Monday, October 26, 2015

Attachments (4 of 5 reviews RR)

Attachments by Rainbow Rowell 
Published by Dutton on April 14th 2011
Genres: Young Adult, Contemporary, Romance, Fiction, Humor
Page: 323
Rating: 4 of 5 stars
Review by: Tina


"Hi, I'm the guy who reads your e-mail, and also, I love you . . . "

Beth Fremont and Jennifer Scribner-Snyder know that somebody is monitoring their work e-mail. (Everybody in the newsroom knows. It's company policy.) But they can't quite bring themselves to take it seriously. They go on sending each other endless and endlessly hilarious e-mails, discussing every aspect of their personal lives.

Meanwhile, Lincoln O'Neill can't believe this is his job now- reading other people's e-mail. When he applied to be "internet security officer," he pictured himself building firewalls and crushing hackers- not writing up a report every time a sports reporter forwards a dirty joke.

When Lincoln comes across Beth's and Jennifer's messages, he knows he should turn them in. But he can't help being entertained-and captivated-by their stories.

By the time Lincoln realizes he's falling for Beth, it's way too late to introduce himself.

What would he say . . . ?


How many different ways can I say I'm obsessed (okay maybe infatuated is a better word) with R.R.? Attachments is no exception.
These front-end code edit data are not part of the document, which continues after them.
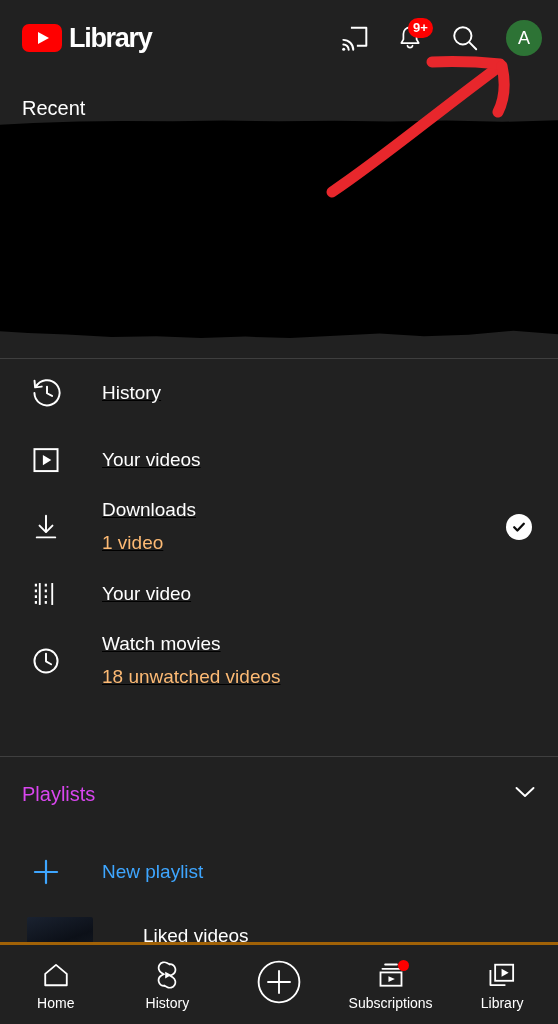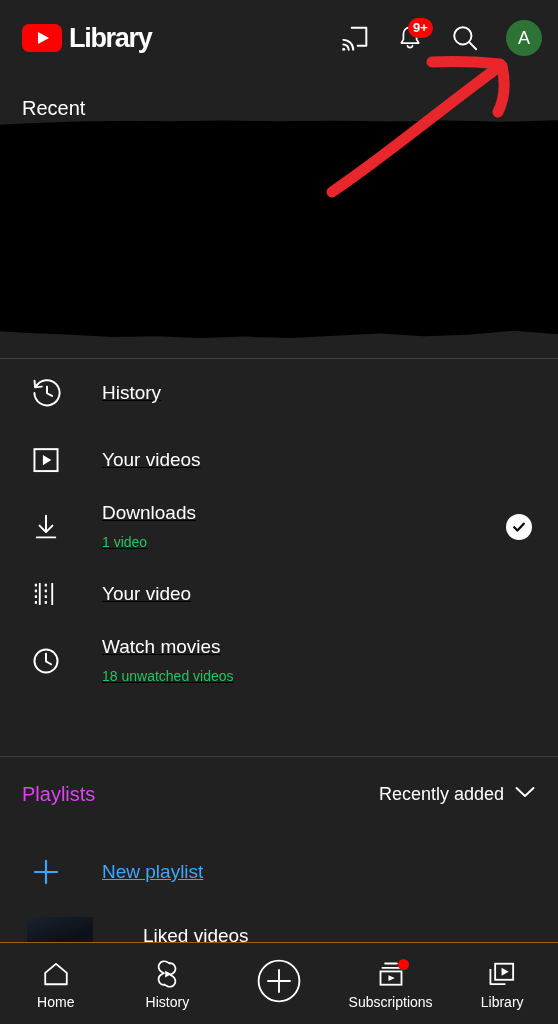--- a/index.html
+++ b/index.html
@@ -187,8 +187,8 @@
     line-height: 1.25;
   }
   .row-sub {
-    color: #22c55e;
-    font-size: 14px;
+    color: #fdba74;
+    font-size: 19px;
     line-height: 1.35;
     margin-top: 8px;
   }

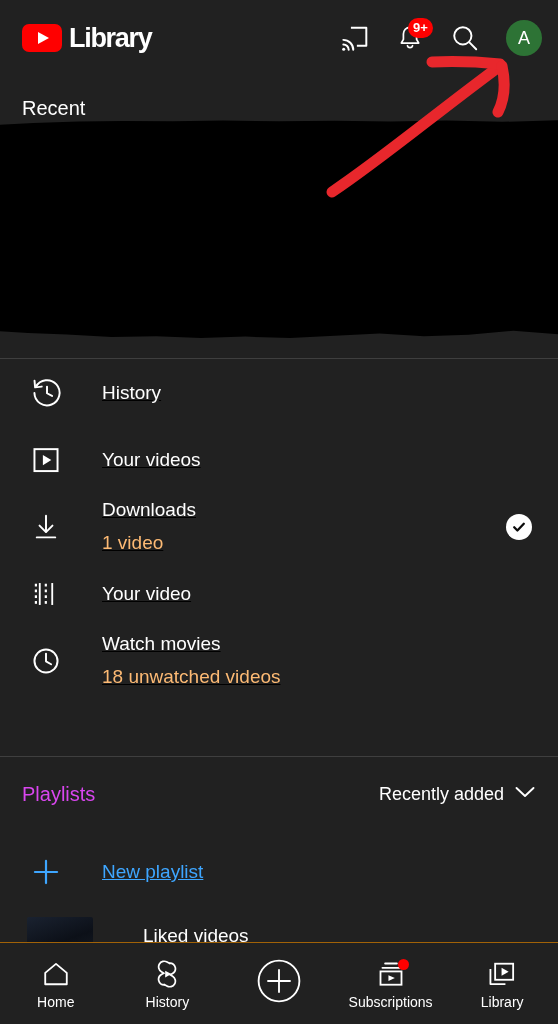--- a/index.html
+++ b/index.html
@@ -495,7 +495,6 @@
   <div class="playlists-head">
     <div class="playlists-title">Playlists</div>
     <div class="playlists-sortwrap">
-      <span class="playlists-sort">Recently added</span>
       <span>
         <svg width="22" height="14" viewBox="0 0 22 14">
           <polyline points="2.5,3 11,11 19.5,3" fill="none" stroke="#fff" stroke-width="1.9" stroke-linecap="round" stroke-linejoin="round"></polyline>

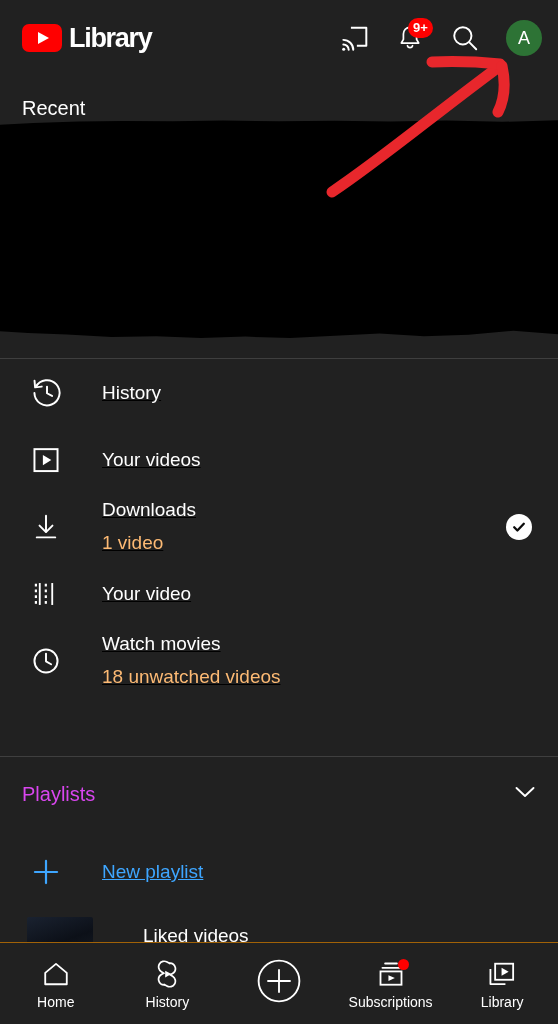--- a/index.html
+++ b/index.html
@@ -255,7 +255,6 @@
     padding-left: 28px;
     color: #3ea6ff;
     font-size: 19px;
-    text-decoration: underline;
   }
 
   .liked-row {

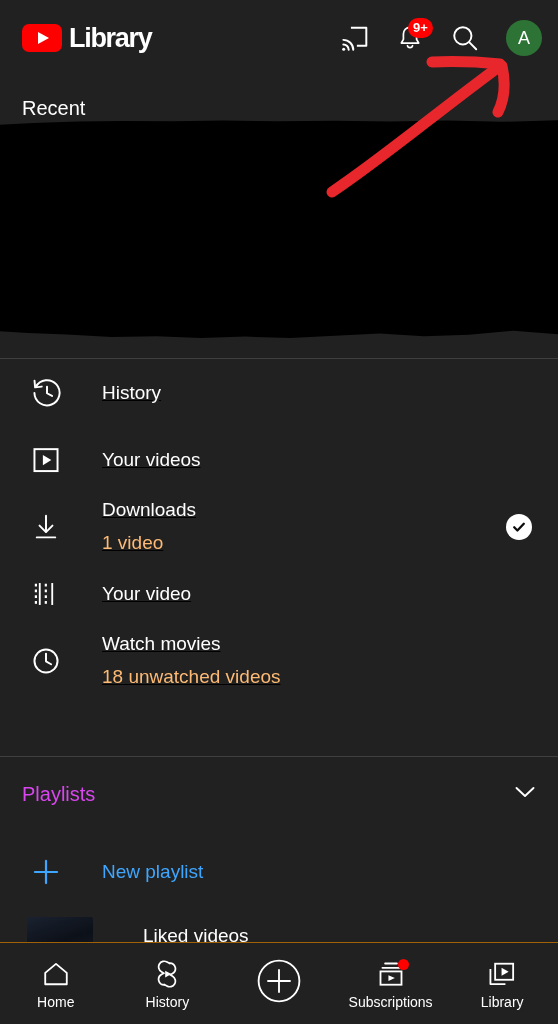--- a/index.html
+++ b/index.html
@@ -301,7 +301,7 @@
     width: 558px;
     height: 82px;
     background: #212121;
-    border-top: 1px solid #a16207;
+    border-top: 3px solid #a16207;
     display: flex;
     align-items: center;
     z-index: 8;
The story starts off slow, it alternates between email format and dialogue exchanges. It begins with a heavyset dumpy IT guy named Lincoln who is smart and overqualified for the Tech Support desk for the evening to twilight shift. His job criteria is mainly monitoring ingoing and outgoing emails in the office. Any profane keywords are flagged and sent his way. He can issue warnings to the employees, delete the messages, or bring them up to his supervisor. His hours and isolation keep him dull and depressed.

One day, a few email exchanges caught his attention. They are between two young female employees. Once he started reading them, he became infatuated with their daily exchanges of boys, families, life. And before he knew it, he was reading them each night and now he can't stop. Soon, he was crushing on one of the females.

Rainbow Rowell does not disappoint in the humor department. Here are a couple of funny exchanges from the book:

Beth to Jennifer: Do you know that they don't make even wedding dresses with sleeves anymore? Everyone—regardless of weight, chest size, back acne, stretch marks, hunched shoulders, or over-prominent clavicle—is forced to wear one. Why? The whole point of clothing is to hide your shame. (Genesis 3:7) 

Jennifer to Beth: Did you seriously just consult a Bible?

Jennifer to Beth: How do you feel about "a" and "an"?

Beth to Jennifer: Indifferent.
Jennifer to Beth: So you're considering a life without articles?